Au chapitre des avantages, le HCAAM  souligne que ce modèle permet « de mieux gérer l’expertise spécifique », qu’il est « attractif pour les jeunes », qu’il « mutualise les investissements financiers en accueillant des collaborateurs paramédicaux, voire des infirmières de pratique avancée ». Il offre une « multiplicité de statuts » avec « une souplesse dans l’aménagement du travail tout en permettant d’élargir les plages horaires et d’assurer des soins non programmés ». Il permet aussi d’accueillir des consultations avancées de spécialités non présentes dans la structure. En revanche, le HCAAM estime que ce modèle « est porteur d’un risque de spécialisation excessive. Il peut conduire à une surconsommation, l’adressage au confrère pouvant être plus fréquent ». En outre « son impact sur l’accessibilité spatiale est ambigu : à nombre de professionnels donnés sur un territoire, les regrouper accroît généralement les distances d’accès, mais cet effet peut être compensé par une augmentation du nombre de professionnels sur le territoire, liée à l’attractivité de ce modèle ». Enfin, par rapport aux équipes de soins spécialisés, « l’investissement initial est plus lourd ».

La polyclinique

Grosse structure immobilière et technique qui associe des médecins généralistes, des médecins spécialistes, des paramédicaux et des plateaux techniques, la polyclinique est « une véritable alternative à une hospitalisation ambulatoire pouvant réaliser des gestes interventionnels, y compris avec anesthésie légère ». Le modèle permet une forte mutualisation des moyens et la possibilité d’y développer des services communs. Attractif pour les jeunes, il permet une multiplicité de statuts : Société d’Exercice Libéral (SEL), collaborateur ou salarié.

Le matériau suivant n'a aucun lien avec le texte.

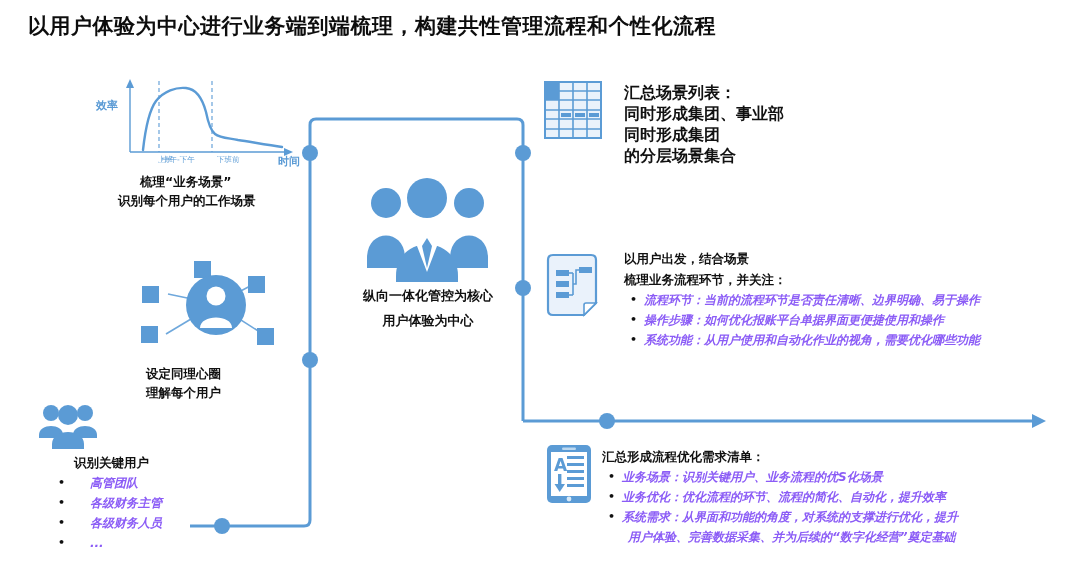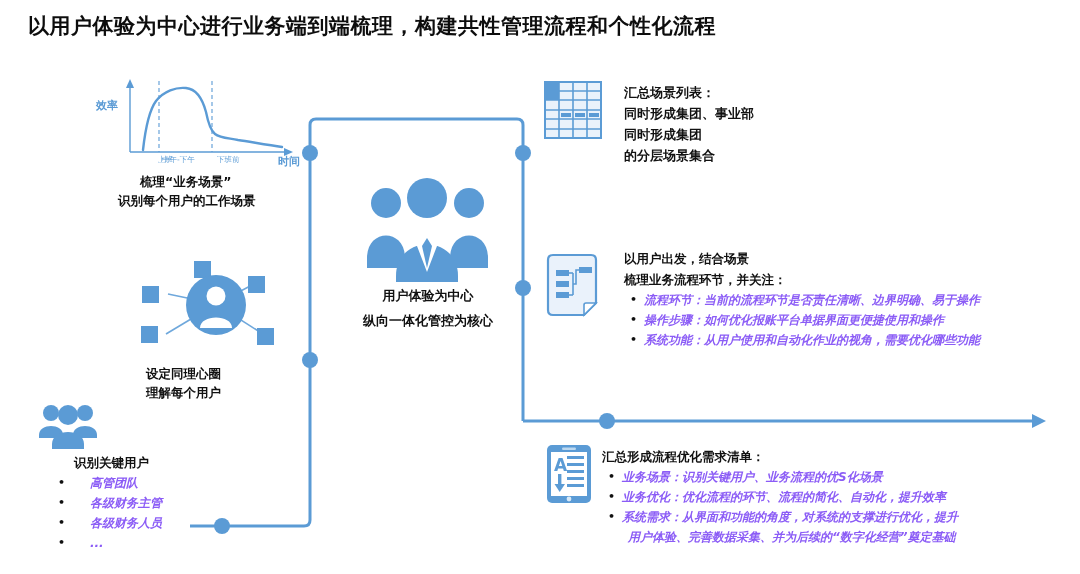--- a/index.html
+++ b/index.html
@@ -79,7 +79,7 @@
     color:#111;
   }
   .blk-line{
-    font-size:13px;
+    font-size:16px;
     font-weight:bold;
     line-height:21px;
     white-space:nowrap;

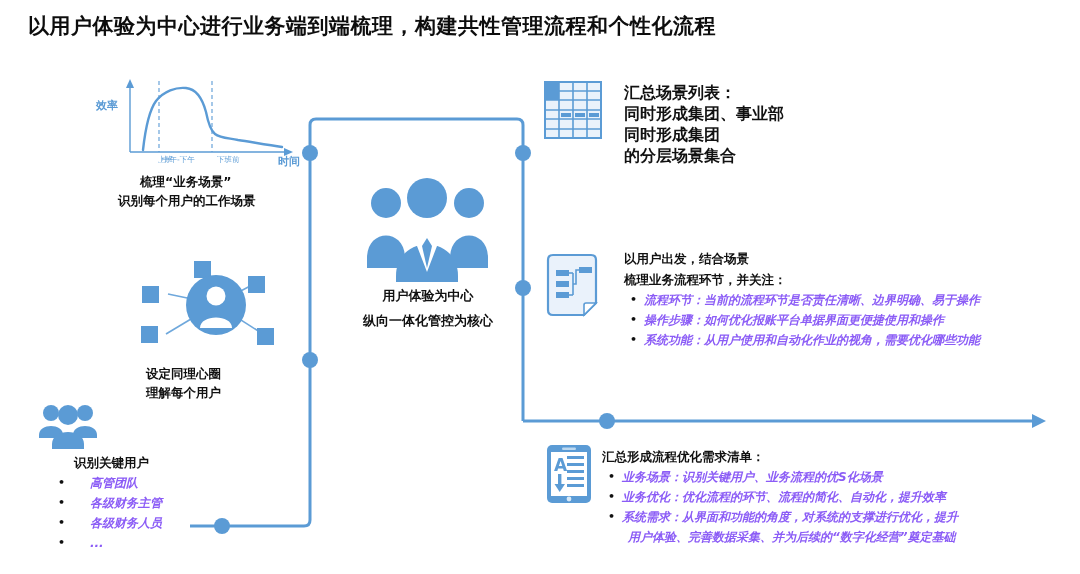--- a/index.html
+++ b/index.html
@@ -222,8 +222,8 @@
   </div>
 
   <div class="abs" style="left:330px;top:283px;width:196px;">
+    <div class="center-label">纵向一体化管控为核心</div>
     <div class="center-label">用户体验为中心</div>
-    <div class="center-label">纵向一体化管控为核心</div>
   </div>
 
   <div class="abs" style="left:544px;top:81px;">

Mais ces structures « sont complexes et coûteuses à créer », souligne le HCAAM. Concentrant toute l’offre au même endroit, le modèle peut accentuer les inégalités d’accès aux soins. « Cet effet peut toutefois être compensé si l’attractivité du modèle permet d’augmenter le nombre de professionnels dans la zone concernée. » Selon le statut de l’établissement, le modèle peut être plus ou moins attractif pour les professionnels libéraux. Par ailleurs, la participation des praticiens hospitaliers à ces organisations suppose l’évolution de leur statut.

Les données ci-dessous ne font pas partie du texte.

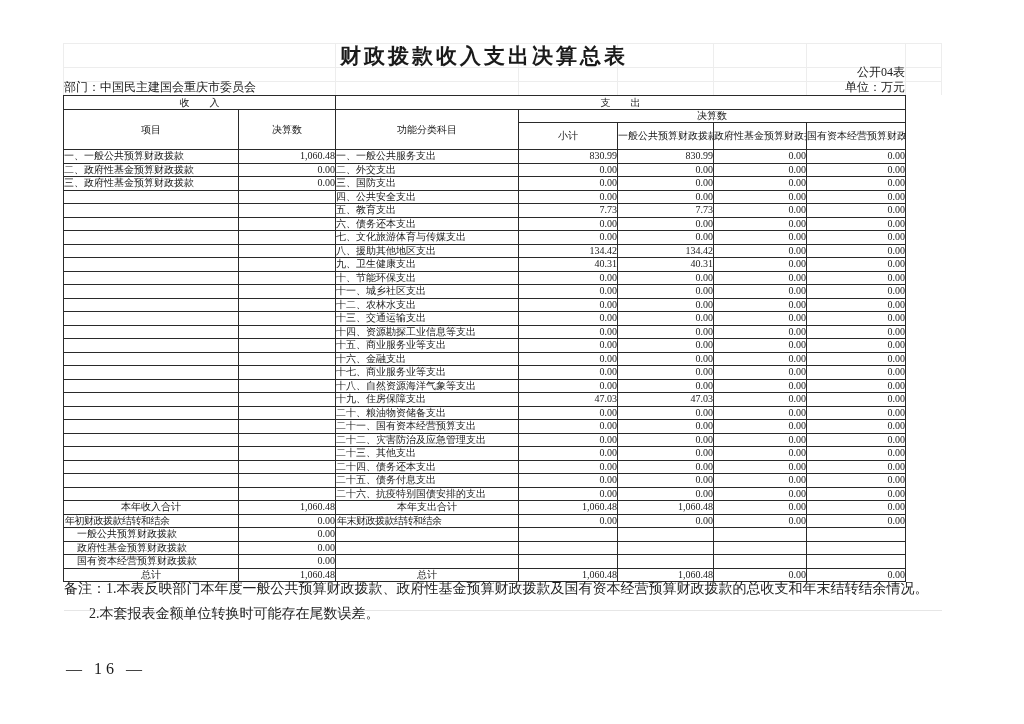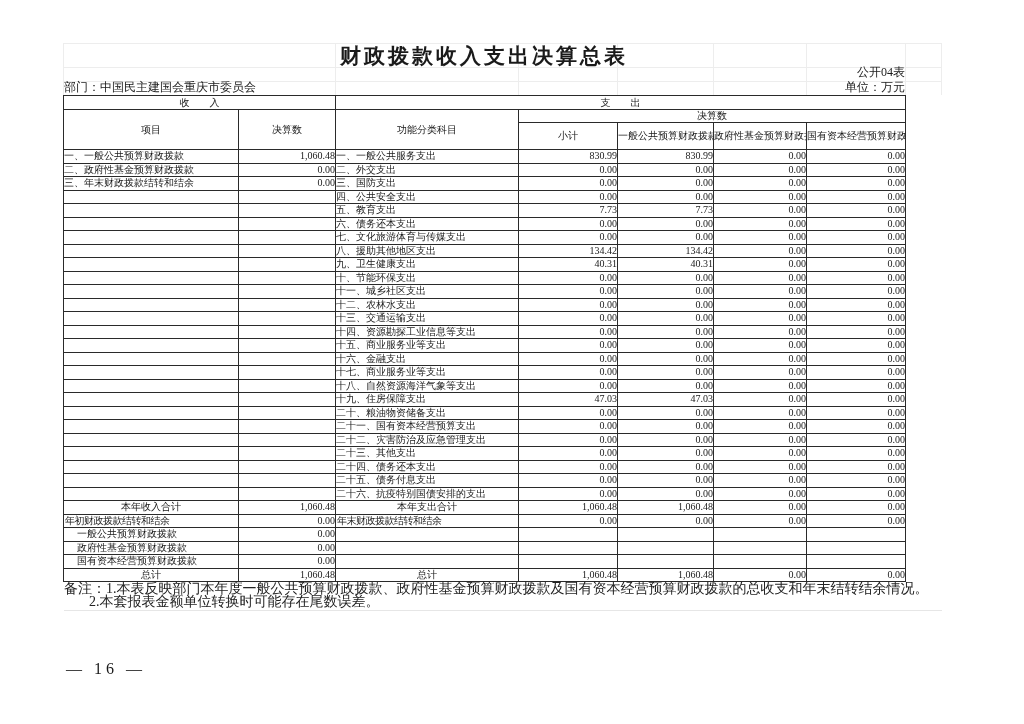--- a/index.html
+++ b/index.html
@@ -120,7 +120,7 @@
     <td class="num">0.00</td>
   </tr>
           <tr class="row-item">
-    <td class="lbl c-in">三、年末财政拨款结转和结余</td>
+    <td class="lbl c-in">三、政府性基金预算财政拨款</td>
     <td class="num">0.00</td>
     <td class="lbl c-ex">三、国防支出</td>
     <td class="num">0.00</td>

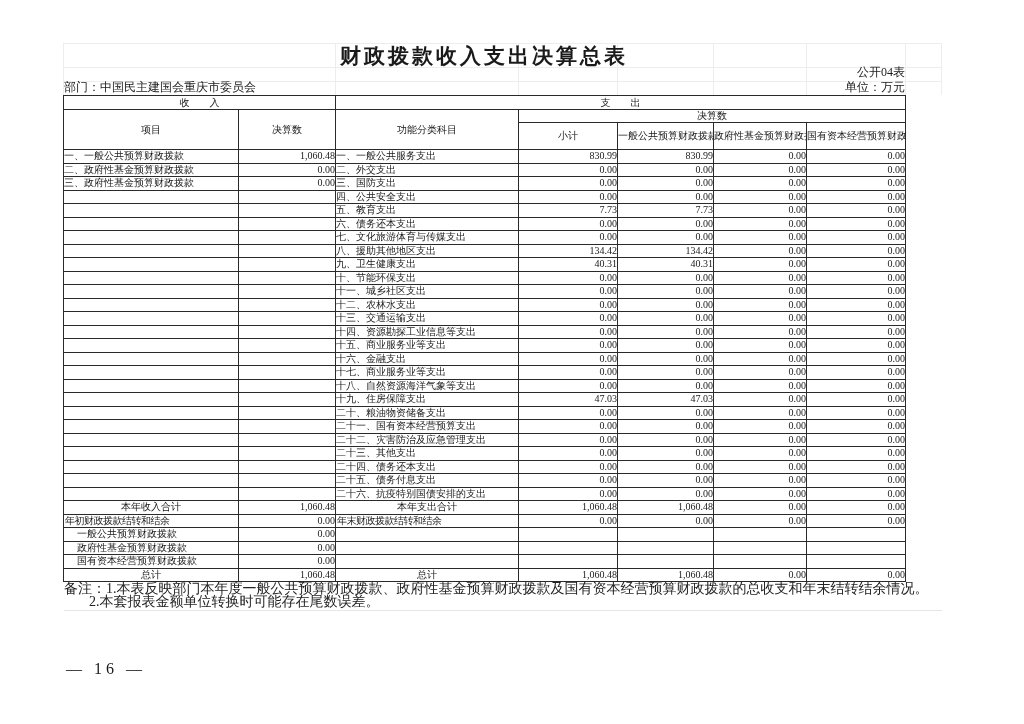--- a/index.html
+++ b/index.html
@@ -44,7 +44,7 @@
     position:absolute; top:582px; left:1px; width:878px; height:29px;
     font-size:14px; line-height:13px; border-bottom:1px solid #e6e6e6; color:#222;
   }
-  .notes .n2 { padding-left:25px; }
+  .notes .n2 { padding-left:25px;margin-top:12px; }
   .page-num {
     position:absolute; left:66px; top:660px; font-size:16px; letter-spacing:4px;
   }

Quel que soit le modèle retenu, « l’innovation organisationnelle et le développement de formes d’exercice plus collectives sont nécessaires pour améliorer l’accès aux soins des patients et faciliter l’accès des médecins généralistes à l’expertise spécialisée », estime le HCAAM. En outre, elles permettent « de développer des services supplémentaires que des professionnels isolés ne peuvent pas mettre en place comme l’accompagnement thérapeutique, la Réunion de Concertation Pluridisciplinaire (RCP) régulière ou la télémédecine ». Concernant la télémédecine, si elle peut élargir les possibilités d’accès aux généralistes comme aux spécialistes, le HCAAM souligne cependant qu’on ne saurait s’appuyer sur son développement « pour éluder l’objectif d’accès en présentiel de la population aux services médicaux ».